This is a data/code release accompanying this paper:
- Title: "DiscSense: Automated Semantic Analysis of Discourse Markers"
- Authors: Damien Sileo, Tim Van de Cruys, Camille Pradel and Philippe Muller
Discourse markers can be considered as noisy labels for various semantic tasks, such as entailment (y=therefore), subjectivity analysis (y=personally) or sentiment analysis (y=sadly), similarity (y=similarly), typicality, (y=curiously) ...
DiscSense provides a set of associations between discourse markers and the classes of various tasks.

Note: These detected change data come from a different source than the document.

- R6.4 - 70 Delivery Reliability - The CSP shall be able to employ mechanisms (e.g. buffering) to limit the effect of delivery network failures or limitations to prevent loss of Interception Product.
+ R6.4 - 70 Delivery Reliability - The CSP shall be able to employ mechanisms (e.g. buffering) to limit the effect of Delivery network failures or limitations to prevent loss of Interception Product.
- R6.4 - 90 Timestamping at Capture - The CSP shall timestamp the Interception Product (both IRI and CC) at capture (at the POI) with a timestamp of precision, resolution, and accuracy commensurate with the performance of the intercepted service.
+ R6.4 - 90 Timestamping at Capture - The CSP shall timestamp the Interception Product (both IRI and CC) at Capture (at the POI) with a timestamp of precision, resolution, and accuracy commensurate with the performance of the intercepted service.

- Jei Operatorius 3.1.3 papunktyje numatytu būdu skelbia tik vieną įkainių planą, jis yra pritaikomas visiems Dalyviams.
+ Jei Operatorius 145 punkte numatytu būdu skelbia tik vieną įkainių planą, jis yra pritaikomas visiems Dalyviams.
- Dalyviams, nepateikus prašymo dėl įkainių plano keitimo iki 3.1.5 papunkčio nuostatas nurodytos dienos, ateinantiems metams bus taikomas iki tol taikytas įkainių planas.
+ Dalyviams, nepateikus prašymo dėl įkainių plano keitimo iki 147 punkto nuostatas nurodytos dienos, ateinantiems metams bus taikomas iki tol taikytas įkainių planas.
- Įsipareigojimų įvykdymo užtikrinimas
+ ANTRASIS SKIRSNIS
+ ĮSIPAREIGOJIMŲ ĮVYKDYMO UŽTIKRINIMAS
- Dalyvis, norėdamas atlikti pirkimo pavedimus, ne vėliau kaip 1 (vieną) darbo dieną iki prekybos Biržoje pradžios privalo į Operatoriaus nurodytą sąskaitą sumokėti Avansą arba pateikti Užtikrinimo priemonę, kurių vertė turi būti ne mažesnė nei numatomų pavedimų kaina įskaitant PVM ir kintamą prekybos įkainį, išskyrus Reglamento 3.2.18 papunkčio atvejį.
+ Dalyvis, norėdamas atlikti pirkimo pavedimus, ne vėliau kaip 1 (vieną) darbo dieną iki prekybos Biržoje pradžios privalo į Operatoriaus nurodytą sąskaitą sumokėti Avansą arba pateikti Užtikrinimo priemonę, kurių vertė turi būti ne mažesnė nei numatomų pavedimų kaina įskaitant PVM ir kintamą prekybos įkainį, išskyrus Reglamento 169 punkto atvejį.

Unlike previous work on discourse marker semantics, DiscSense was built automatically: we finetuned a BERT model for discourse marker prediction between sentences (using the Discovery dataset) and used the marker prediction between sentences of existing datasets. This allows us to measure associations between the classes of existing datasets and predicted markers. Previous work mainly use PDTB discourse relations to characterize discourse markere; here, we use a much broader range of linguistic phenomena, by leveraging the datasets of DiscEval, SentEval and GLUE evaluation benchmarks.
This repository contains an association table with 2.9k associations. The following table is a small sample showing the dataset classes available in DiscSense alongside the 2 most associated markers. For instance, in the CR dataset, when "sadly" is the most plausible marker beginning a sentence, it has 95.2% chance of being annotated with negative sentiment.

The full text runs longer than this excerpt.